Caminhada no polje relembra ligação e afinidade entre Minde e Mira de Aire

Local foi escolhido pela simbologia do trabalho de ligação entre duas comunidades marcadas por alguma rivalidade, mas também por muitos aspetos sociais e culturais comuns.

Uma caminhada pelo polje de Minde abriu os últimos dias do Festival Materiais Diversos, evento que encerrou hoje, ao fim da tarde, com um concerto de Surma, mudado, “por razões meteorológicas”, do coreto para o Cineteatro Rogério Venâncio.

A decorrer desde 5 de outubro, com a primeira semana centrada no concelho do Cartaxo e a segunda no de Alcanena, ambos no distrito de Santarém, o Festival Materiais Diversos (FMD) abriu a programação do último fim de semana com uma caminhada orientada pela associação Movimento Mira-Minde pelo polje situado entre as povoações de Minde (Alcanena, Santarém) e Mira d’Aire (Porto de Mós, Leiria).

A escolha da grande depressão cársica que se localiza entre as povoações de Mira d’Aire e Minde (que, no inverno, forma frequentemente um lago) para uma caminhada entre duas povoações de freguesias, concelhos e distritos diferentes foi escolhida pela simbologia do trabalho de ligação entre duas comunidades marcadas por alguma rivalidade, mas também por muitos aspetos sociais e culturais comuns, e pelo entrosamento com a filosofia do festival.

“[A Materiais Diversos] trabalha muito o território, as pessoas, as culturas locais, e nós, estando aqui, foi como dois caminhantes que vão fazer um caminho no mesmo percurso e se encontram e começam a conversar”, disse à Lusa Miguel Tristão, do Movimento Mira-Minde.

Foto: Maria João Soares / Materiais Diversos

A ligação ao festival, acabando por integrar a sua programação com a visita ao polje e a conversa “O que é isso da transição?”, surge “naturalmente” – num ano em que o movimento se começou a consolidar e em que o festival assumiu um formato que investe na “desaceleração”, oferecendo a artistas e espectadores “tempo para (se) experimentar” – e convida a “um entendimento diferente do tempo e do que são os encontros”, como sublinhou a associação Materiais Diversos, que promove o FMD.

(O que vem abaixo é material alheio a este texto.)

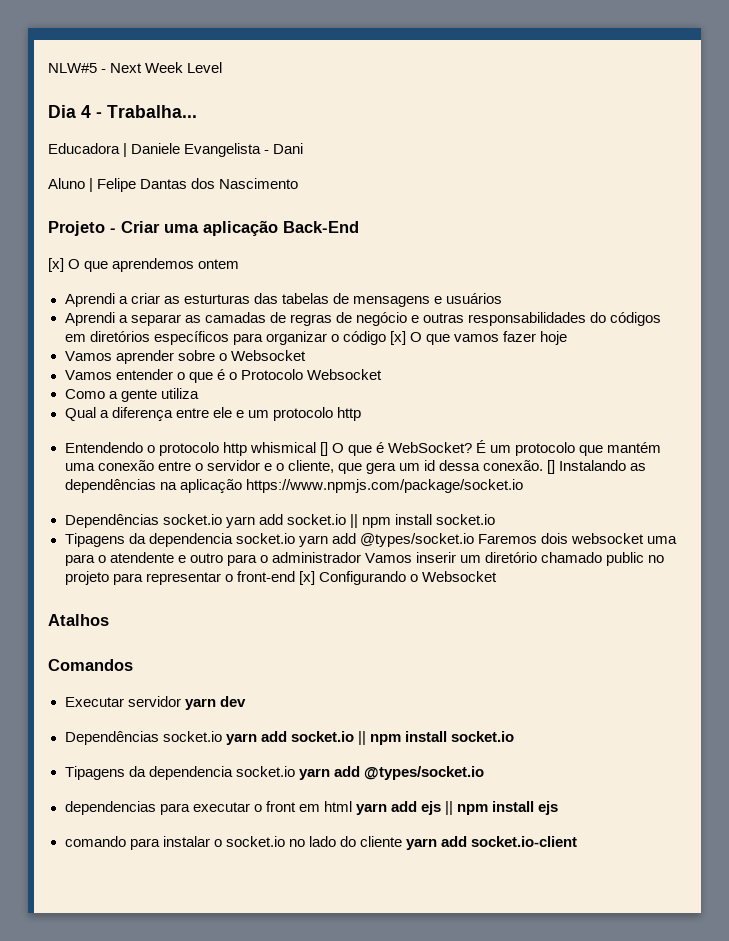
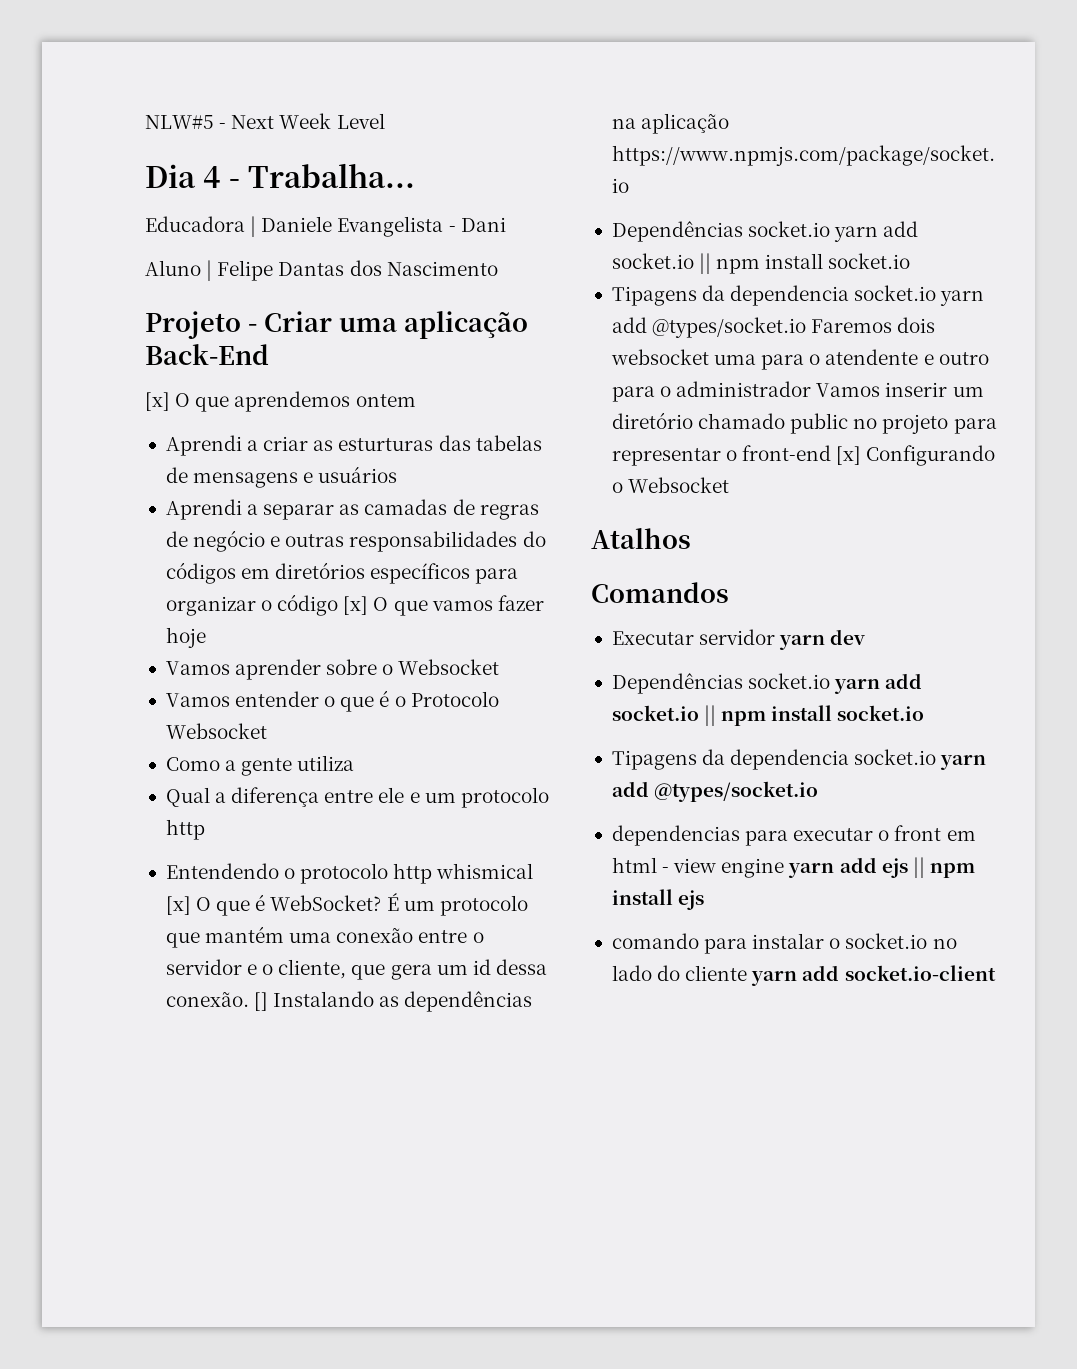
[319,442,328,456] [] -> [165,896,191,915] [x]
(352, 806) none -> [662,858,785,878] - view engine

“Existe toda uma dinâmica cultural que vibra aqui, no meio destas serras (Aire e Candeeiros e Santo António), e que acaba por fazer parte da vida das pessoas e a Materiais Diversos acaba por conjugar bem com isso”, afirmou, salientando o facto de este território possuir uma língua própria, o minderico, as mantas, um movimento associativo “fortíssimo”, várias escolas de música e um festival de jazz já com longa tradição, a que se junta desde 2009 o FMD.

Miguel Tristão explicou o surgimento do movimento com o fim de um modelo económico – o da industrialização têxtil, que trouxe riqueza e desenvolvimento, mas que se “esgotou” e deixou um passivo por resolver e um território sem atratividade para fixar os jovens ou atrair novos habitantes.

“O que nos traz o futuro é uma pergunta que deve surgir naturalmente na cabeça de todas as pessoas em todos os lugares, mas aqui, com o fim do ciclo industrial, a pergunta começou a surgir mais alto”, referiu. A pergunta, acrescentou, acabou mesmo por juntar duas terras vizinhas – uma, Mira, “filha” da outra, Minde -, que “uma linha divisória puramente administrativa” acabou por repartir, causando “muita entropia”, agravada pelas regras impostas com a criação do Parque Natural das Serras d’Aire e Candeeiros.

O movimento adotou um modelo sociocrático, envolvendo as pessoas na tomada de decisões, e tem procurado sentar à mesma mesa todas as entidades envolvidas no território, com o objetivo de “criar dinâmicas, fazer acontecer, convidando à “apresentação de ideias”, a “um exercício de imaginação” para se “encontrar um futuro junto”.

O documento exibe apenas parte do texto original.